[Code change snippets]
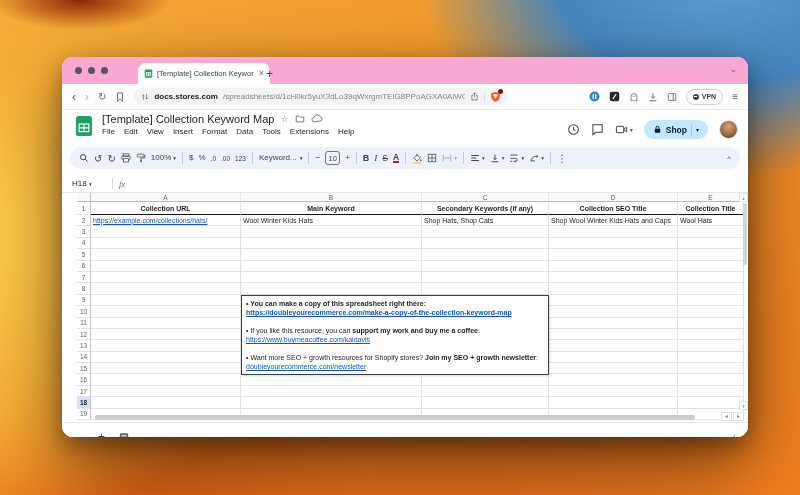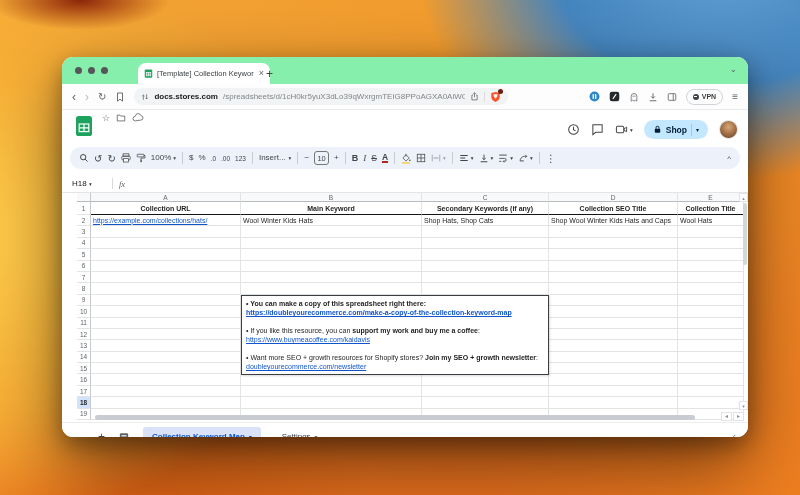"[Template] Collection Keywor" .tabstrip { background: #86efac -> #f9a8d4 }
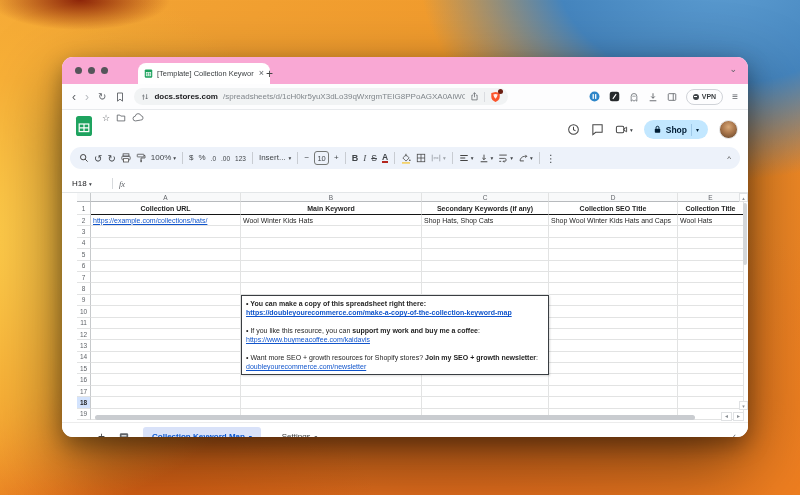"[Template] Collection Keyword Map" span.doctitle { html: none -> <span>[Template] Collection Keyword Map</span> }
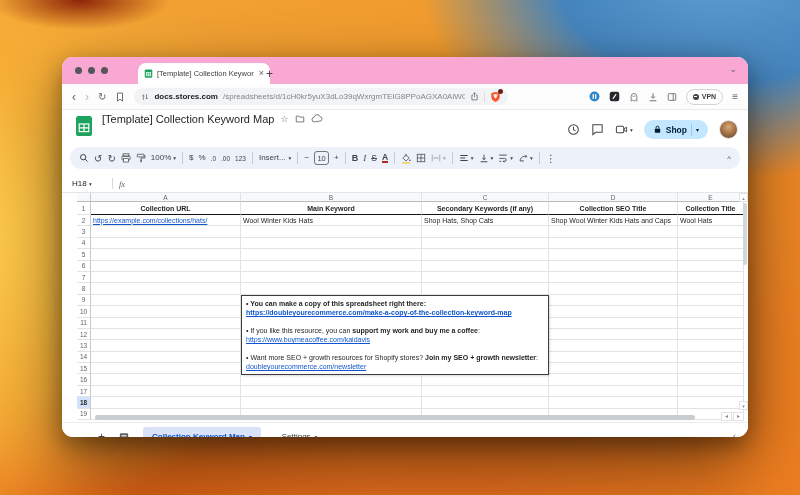"File" div.menubar { html: none -> <div> <span>File</span> <span>Edit</span> <span>View</span> <span>Insert</span> <span>Format</span> <span>Data</span> <span>Tools</span> <span>Extensions</span> <span>Help</span> </div> }
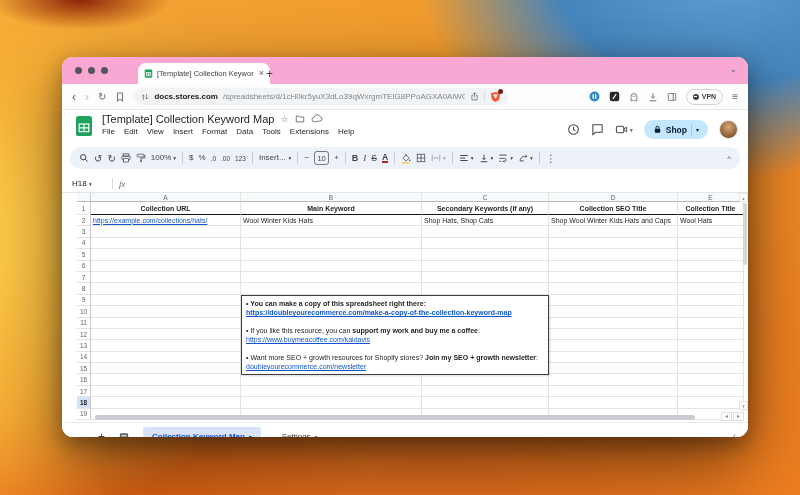"Insert..." span.tg { text: Insert -> Keyword }
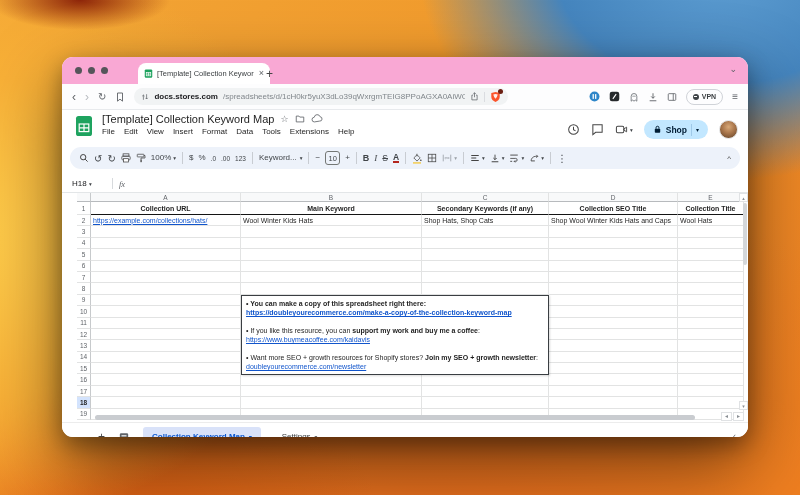"Collection Keyword Map" div.stabs { html: <div> <div> <span>Collection Keyword Map</span> <span>▾</span> </div> <div> <span>Settings</span> <span>▾</span> </div> </div> -> none }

* [Task item]:
Transcribe the entries above exactly, from their first line through the line with "text: Insert ->", and omit all pictures.

* [Written response]:
"[Template] Collection Keywor" .tabstrip { background: #86efac -> #f9a8d4 }
"[Template] Collection Keyword Map" span.doctitle { html: none -> <span>[Template] Collection Keyword Map</span> }
"File" div.menubar { html: none -> <div> <span>File</span> <span>Edit</span> <span>View</span> <span>Insert</span> <span>Format</span> <span>Data</span> <span>Tools</span> <span>Extensions</span> <span>Help</span> </div> }
"Insert..." span.tg { text: Insert -> Keyword }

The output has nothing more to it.